→ **DESCRIPTION OF THE TASK**:
If a line in the data holds "Meinl", copy that line out in full.

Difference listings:

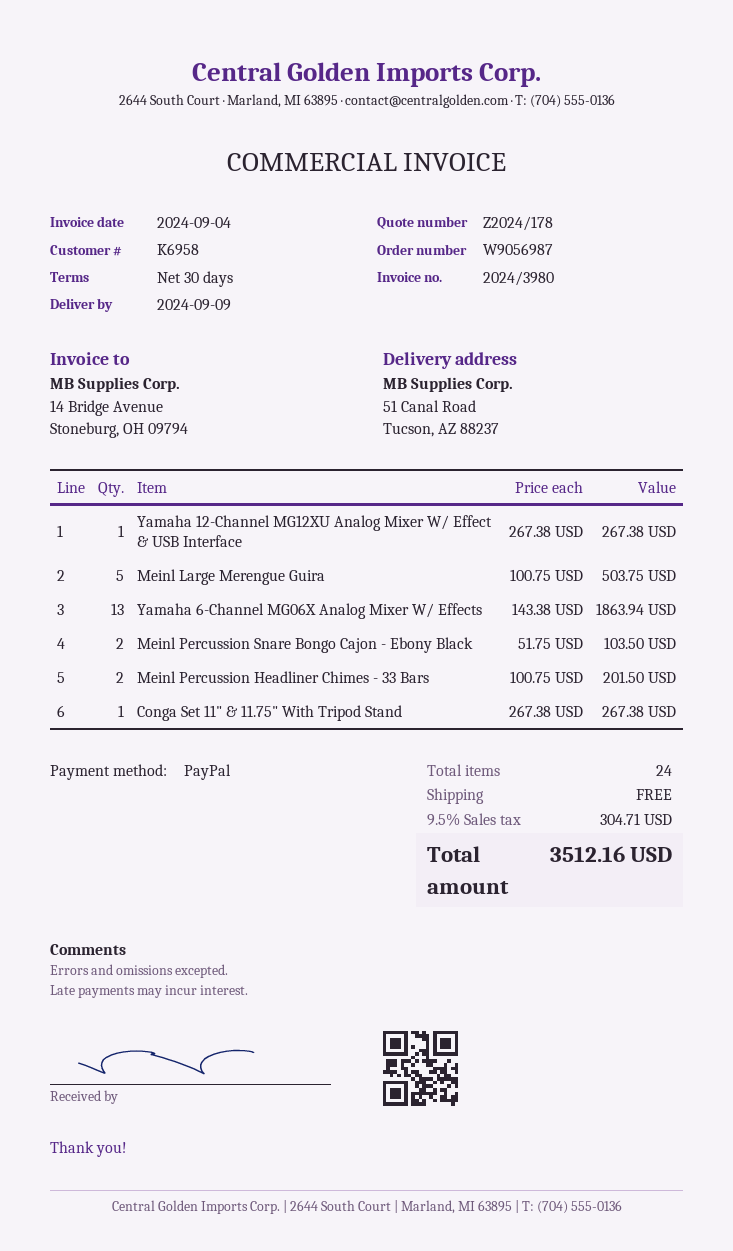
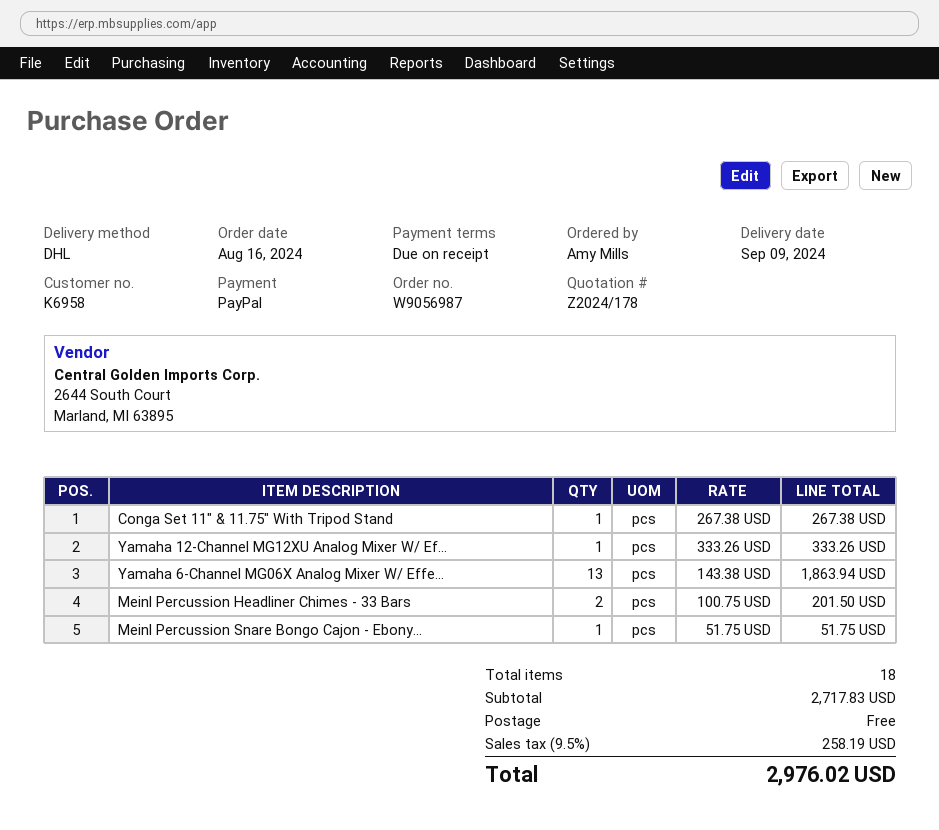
payment terms: 30 days -> on receipt
Yamaha 12-Channel MG12XU Analog Mixer W/ Effect & USB Interface: 1 x 267.38 = 267.38 -> 1 x 333.26 = 333.26
Meinl Large Merengue Guira: 5 x 100.75 = 503.75 -> none
Meinl Percussion Snare Bongo Cajon - Ebony Black: 2 x 51.75 = 103.50 -> 1 x 51.75 = 51.75
total quantity: 24 -> 18
tax: 9.5% = 304.71 -> 9.5% = 258.19
total: 3512.16 -> 2976.02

→ **SOLVED PROBLEM**:
Meinl Large Merengue Guira: 5 x 100.75 = 503.75 -> none
Meinl Percussion Snare Bongo Cajon - Ebony Black: 2 x 51.75 = 103.50 -> 1 x 51.75 = 51.75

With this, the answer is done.